[EXTRACTED DATA]:
- Opening Delimiter -
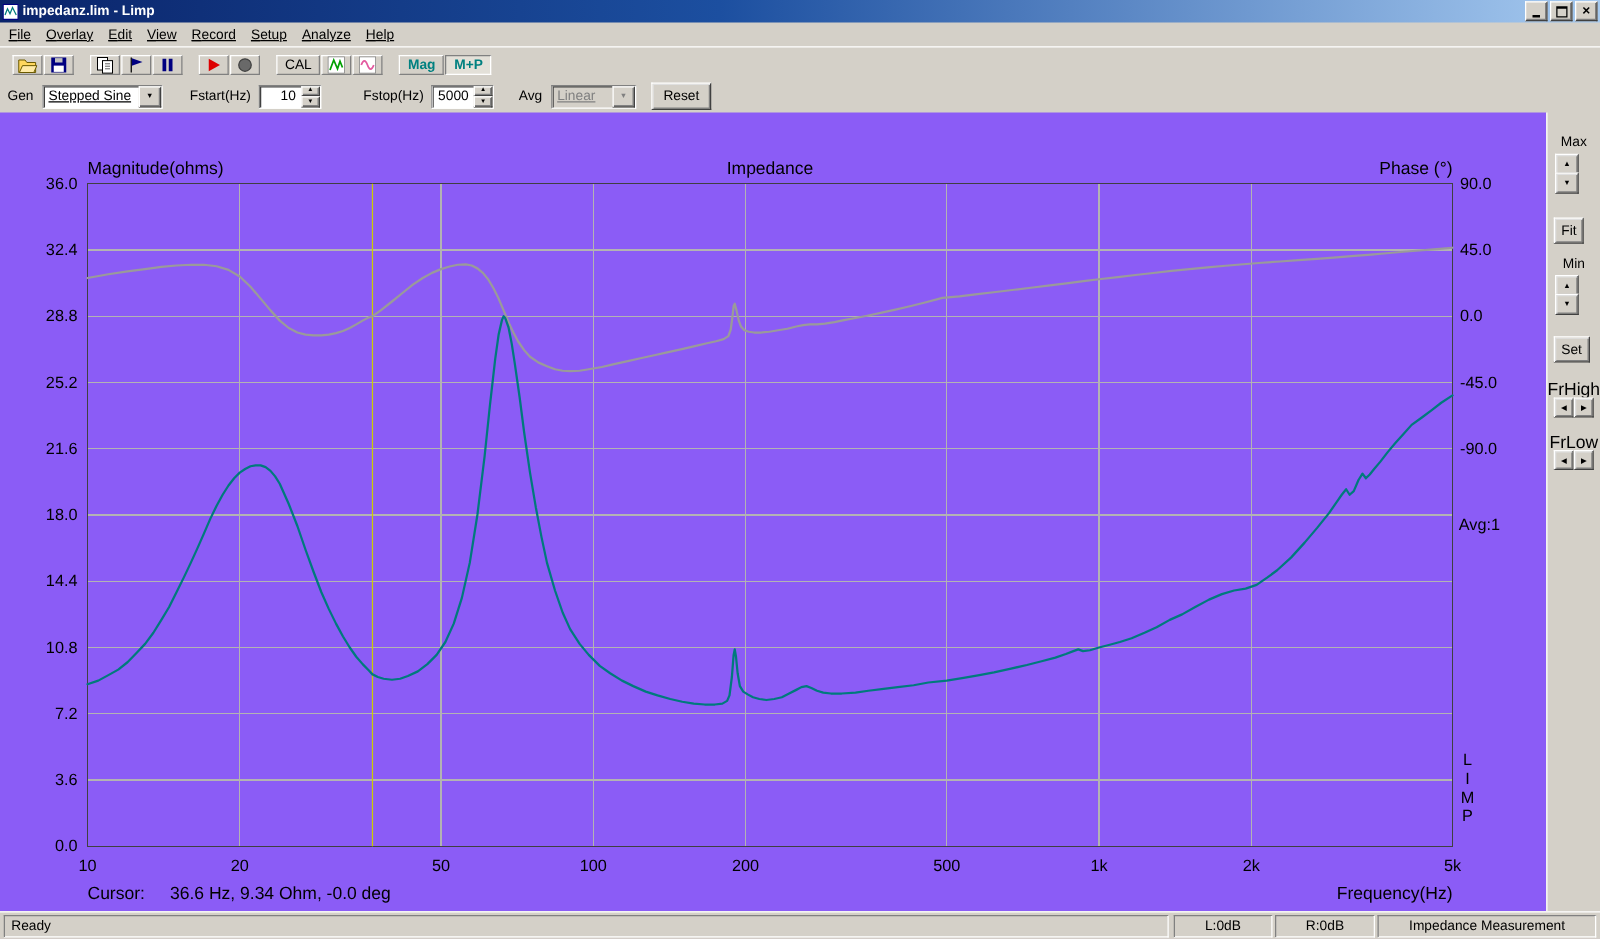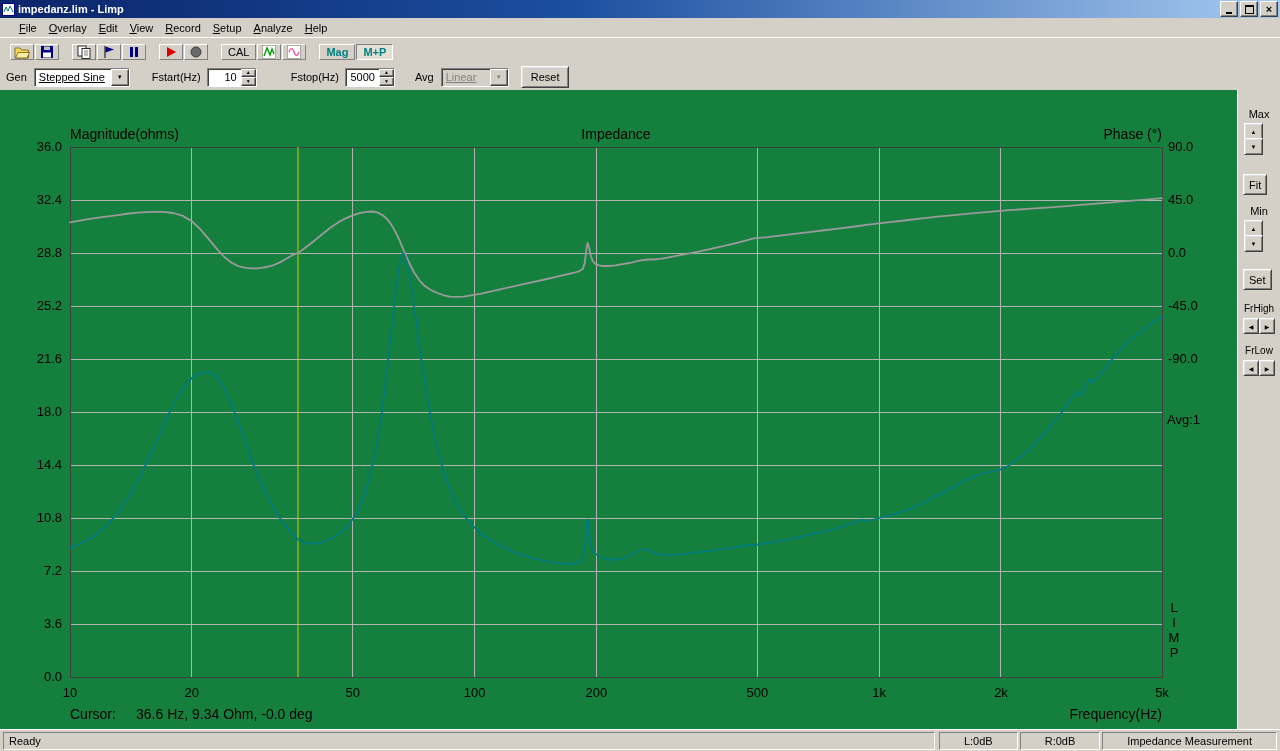--- a/index.html
+++ b/index.html
@@ -17,7 +17,7 @@
   .glyph-close{font-weight:bold;font-size:11px;margin-top:-1px;}
 
   
-  .menubar{position:absolute;top:18px;left:0;right:0;height:19px;display:flex;align-items:center;font-size:11px;padding-left:13px;}
+  .menubar{position:absolute;top:18px;left:0;right:0;height:19px;display:flex;align-items:center;font-size:11px;padding-left:1px;text-decoration:underline;}
   .menu-item{padding:2px 6px;cursor:default;}
 
   

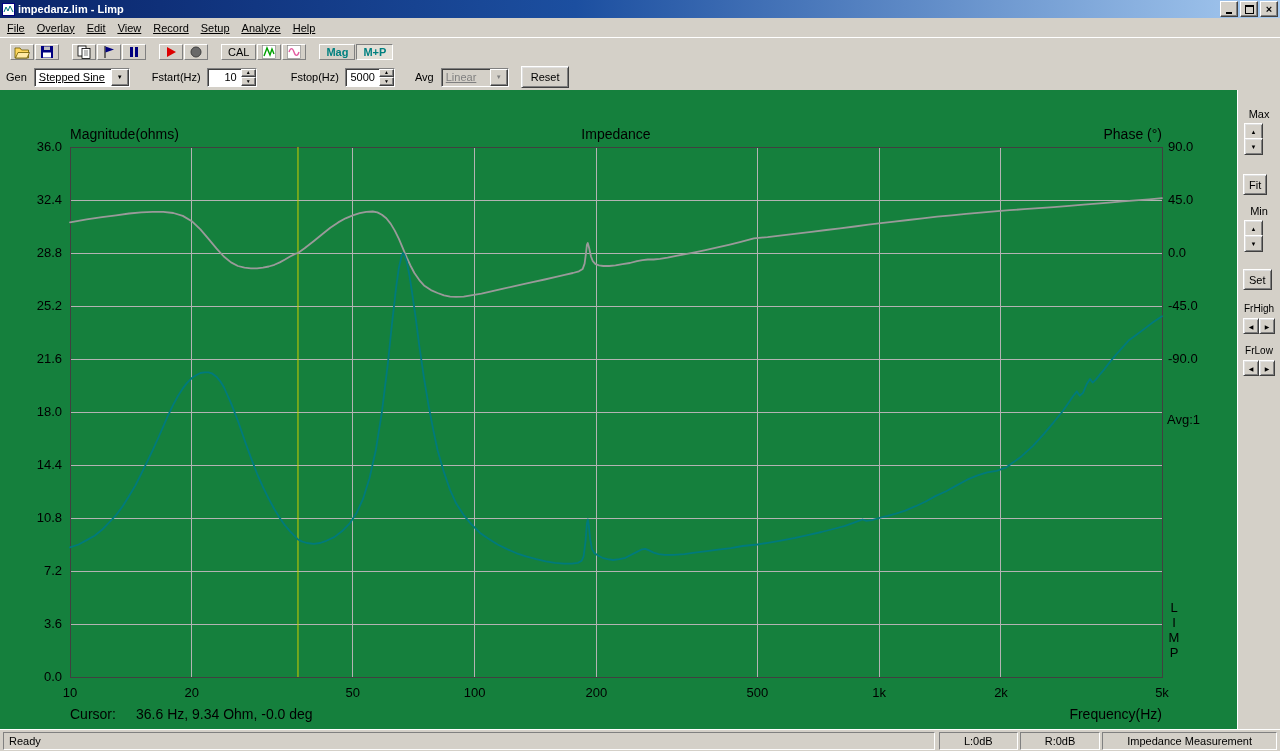--- a/index.html
+++ b/index.html
@@ -48,7 +48,7 @@
 
   
   .main{position:absolute;top:90px;left:0;right:0;bottom:22px;display:flex;}
-  .chart-region{position:relative;width:1238px;background:#15803d;}
+  .chart-region{position:relative;width:1238px;background:#8b5cf6;}
   #chart-svg{position:absolute;left:0;top:0;}
   #chart-svg text{font-family:"Liberation Sans",sans-serif;font-size:13px;fill:#000;}
   #chart-svg text.hdr{font-size:14px;}

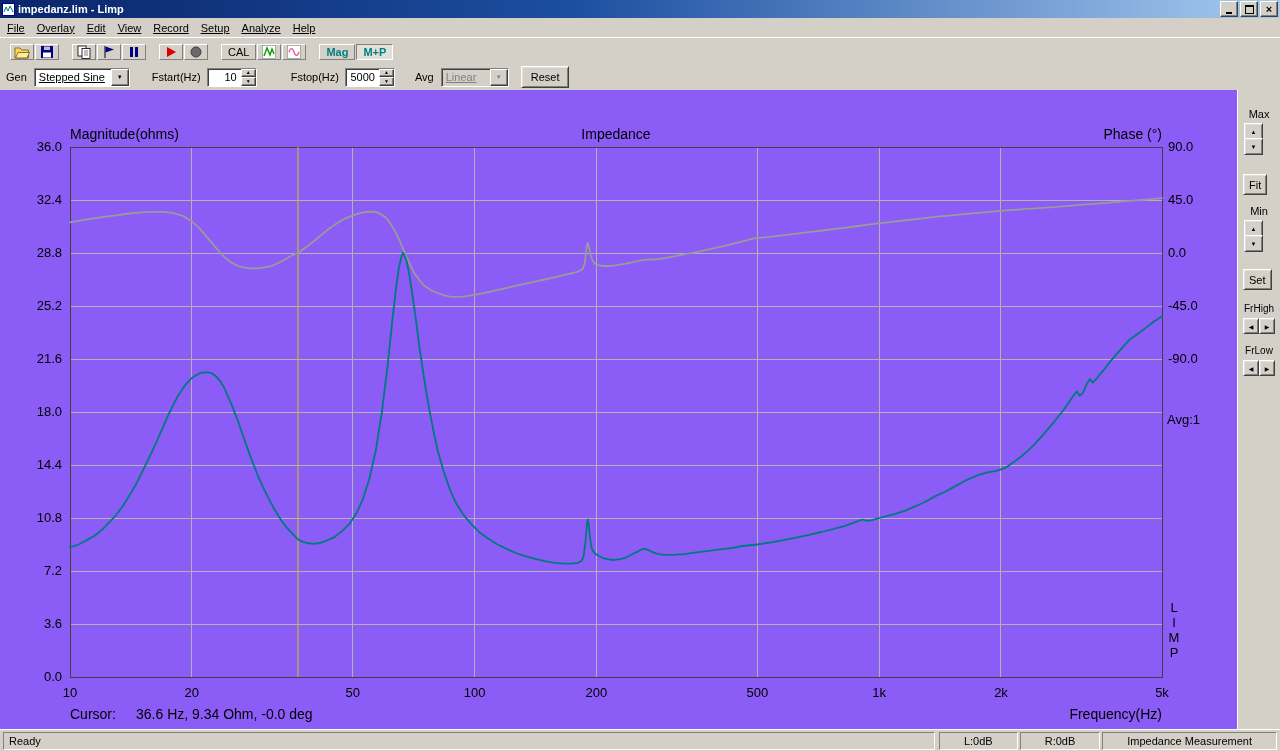--- a/index.html
+++ b/index.html
@@ -56,7 +56,7 @@
 
   .right-panel{width:42px;background:#d4d0c8;position:relative;font-size:11px;border-left:1px solid #fff;}
   .rp-label{position:absolute;width:100%;text-align:center;}
-  .rp-label.small{font-size:10px;}
+  .rp-label.small{font-size:14px;}
   .rp-spin{position:absolute;left:6px;width:17px;height:15px;font-size:6px;}
   .rp-btn{position:absolute;left:5px;height:19px;padding:0 5px;}
   .rp-arrow{position:absolute;width:14px;height:14px;font-size:6px;}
- Closing Delimiter -
[PROBLEM STATEMENT]: Among the records above, find each line holding "padding" and list it.

[EXERCISE ANSWER]:
-  .menubar{position:absolute;top:18px;left:0;right:0;height:19px;display:flex;align-items:center;font-size:11px;padding-left:13px;}
+  .menubar{position:absolute;top:18px;left:0;right:0;height:19px;display:flex;align-items:center;font-size:11px;padding-left:1px;text-decoration:underline;}
   .menu-item{padding:2px 6px;cursor:default;}
   .rp-btn{position:absolute;left:5px;height:19px;padding:0 5px;}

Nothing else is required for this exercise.